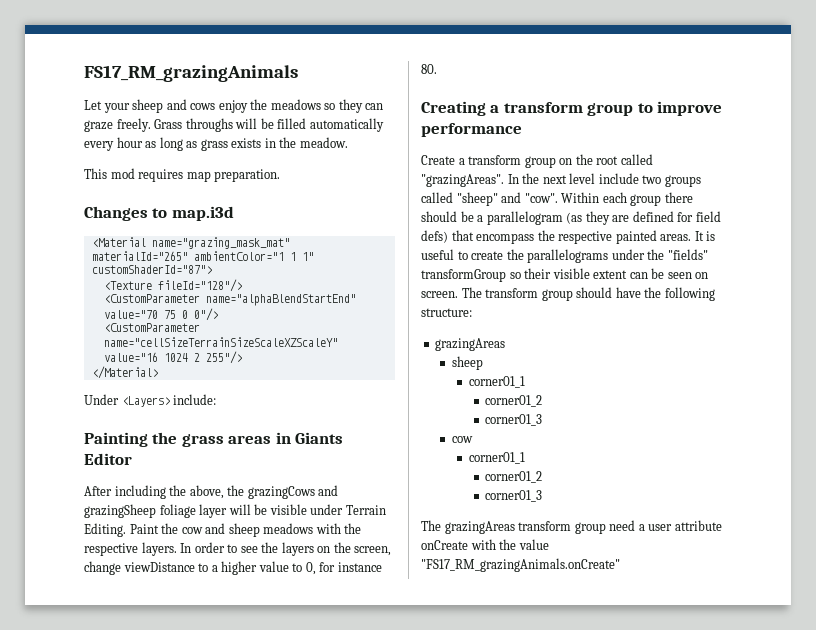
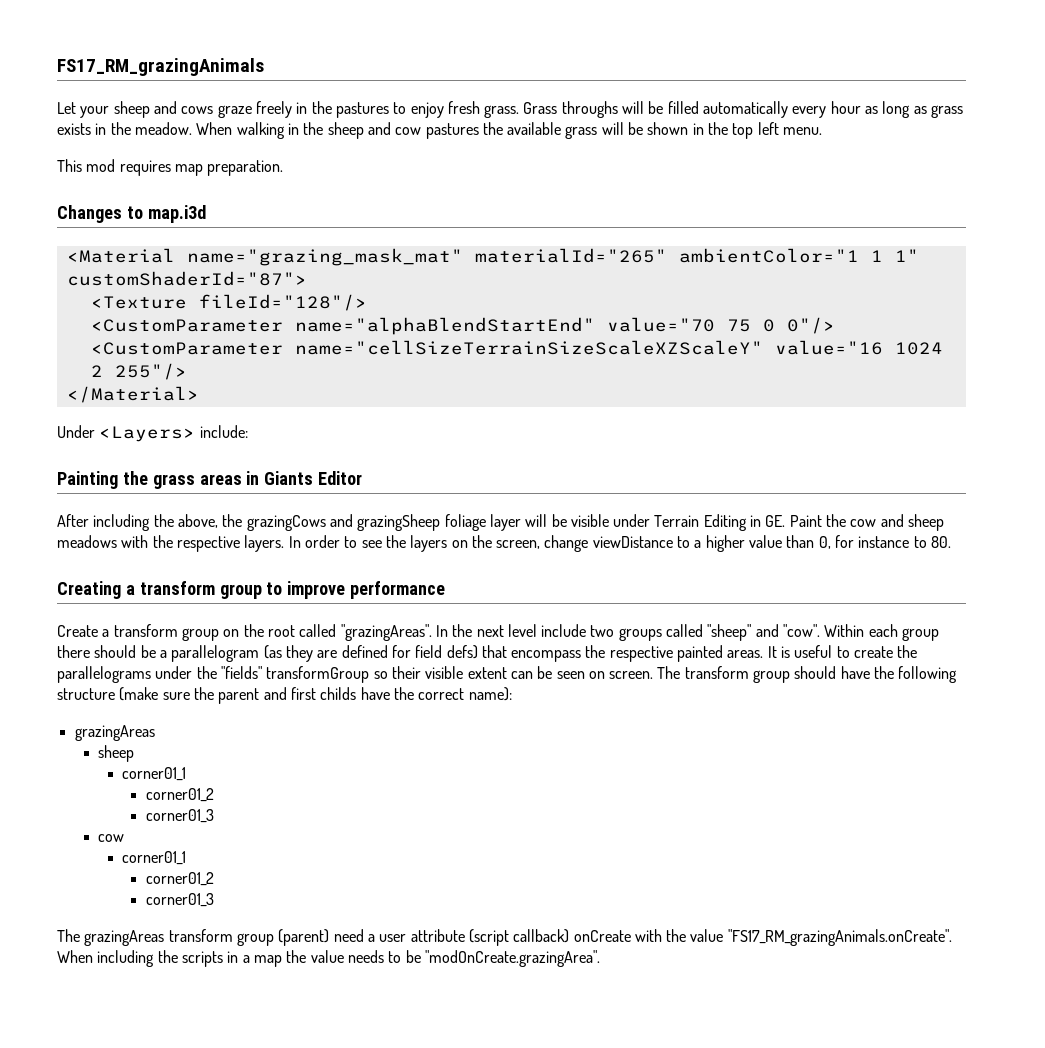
[218,99,384,113] [84,118,151,132] enjoy the meadows so they can graze freely. -> [217,101,520,118] graze freely in the pastures to enjoy fresh grass.
(348, 142) none -> [196,122,823,139] When walking in the sheep and cow pastures the available grass will be shown in the top left menu.
[84,523,126,537] Editing. -> [703,514,786,531] Editing in GE.
[292,563,303,572] to -> [786,535,815,548] than
(382, 567) none -> [913,536,927,548] to
[421,308,472,317] structure: -> [57,687,512,704] structure (make sure the parent and first childs have the correct name):
(606, 528) none -> [278,929,330,946] (parent)
(722, 525) none -> [468,929,570,946] (script callback)
[421,558,620,572] "FS17_RM_grazingAnimals.onCreate" -> [727,929,952,946] [57,950,600,967] "FS17_RM_grazingAnimals.onCreate". When including the scripts in a map the value needs to be "modOnCreate.grazingArea".

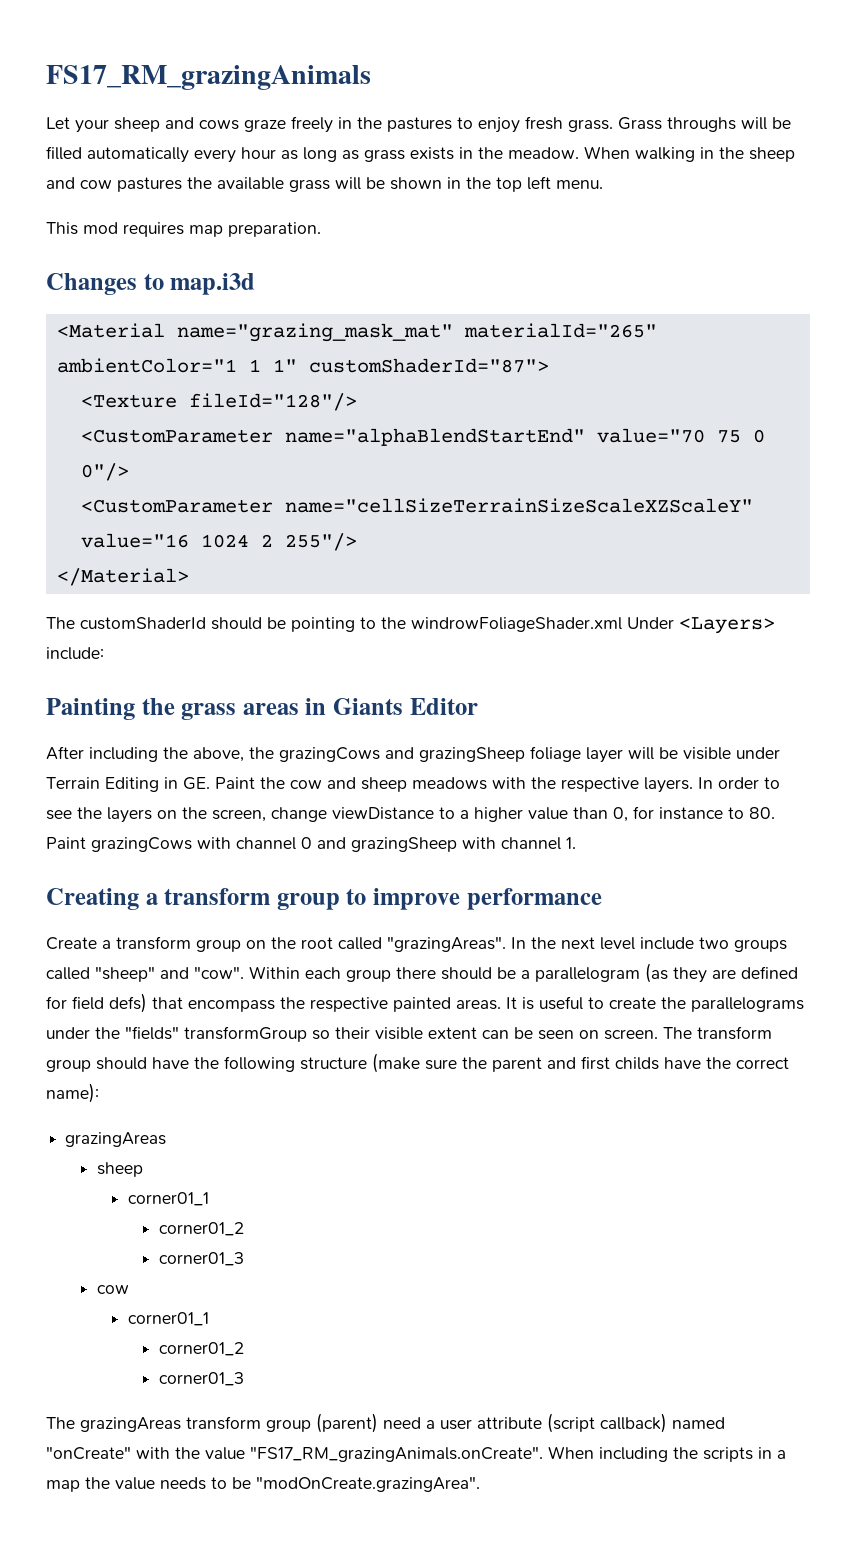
(199, 394) none -> [46,617,622,632] The customShaderId should be pointing to the windrowFoliageShader.xml
(952, 542) none -> [46,837,576,852] Paint grazingCows with channel 0 and grazingSheep with channel 1.
[573,930,631,942] onCreate -> [672,1417,725,1429] [46,1446,131,1460] named "onCreate"

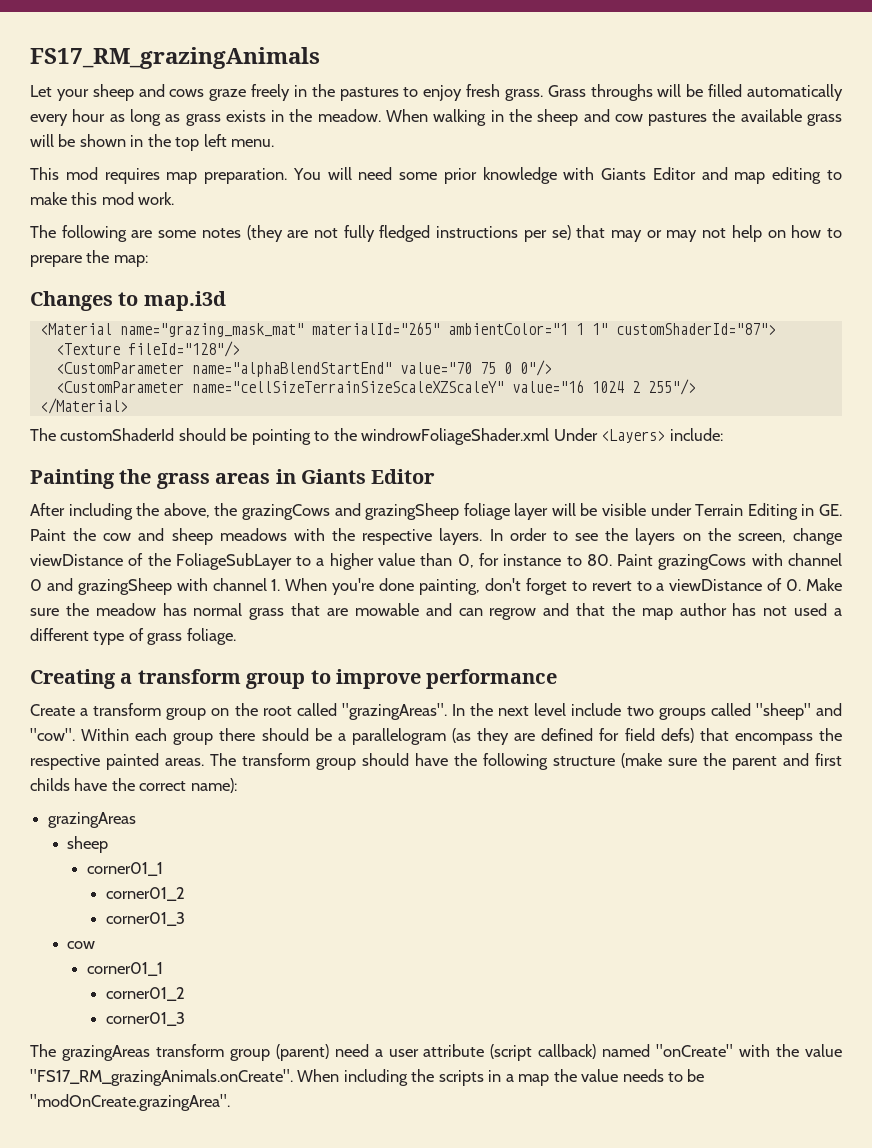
(321, 229) none -> [292,167,842,184] [30,192,175,205] [30,225,842,242] [30,250,148,267] You will need some prior knowledge with Giants Editor and map editing to make this mod work. // The following are some notes (they are not fully fledged instructions per se) that may or may not help on how to prepare the map:
(434, 813) none -> [128,553,292,570] of the FoliageSubLayer
(576, 843) none -> [285,578,843,595] [30,603,843,620] [30,628,236,645] When you're done painting, don't forget to revert to a viewDistance of 0. Make sure the meadow has normal grass that are mowable and can regrow and that the map author has not used a different type of grass foliage.
[506,996,804,1012] [46,1026,658,1042] It is useful to create the parallelograms under the "fields" transformGroup so their visible extent can be seen on screen. -> (204, 762) none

- [What the task requires]: The answer must consist of every line above that holds the string "with", copied exactly.

- [Final answer]:
(952, 542) none -> [46,837,576,852] Paint grazingCows with channel 0 and grazingSheep with channel 1.
(321, 229) none -> [292,167,842,184] [30,192,175,205] [30,225,842,242] [30,250,148,267] You will need some prior knowledge with Giants Editor and map editing to make this mod work. // The following are some notes (they are not fully fledged instructions per se) that may or may not help on how to prepare the map:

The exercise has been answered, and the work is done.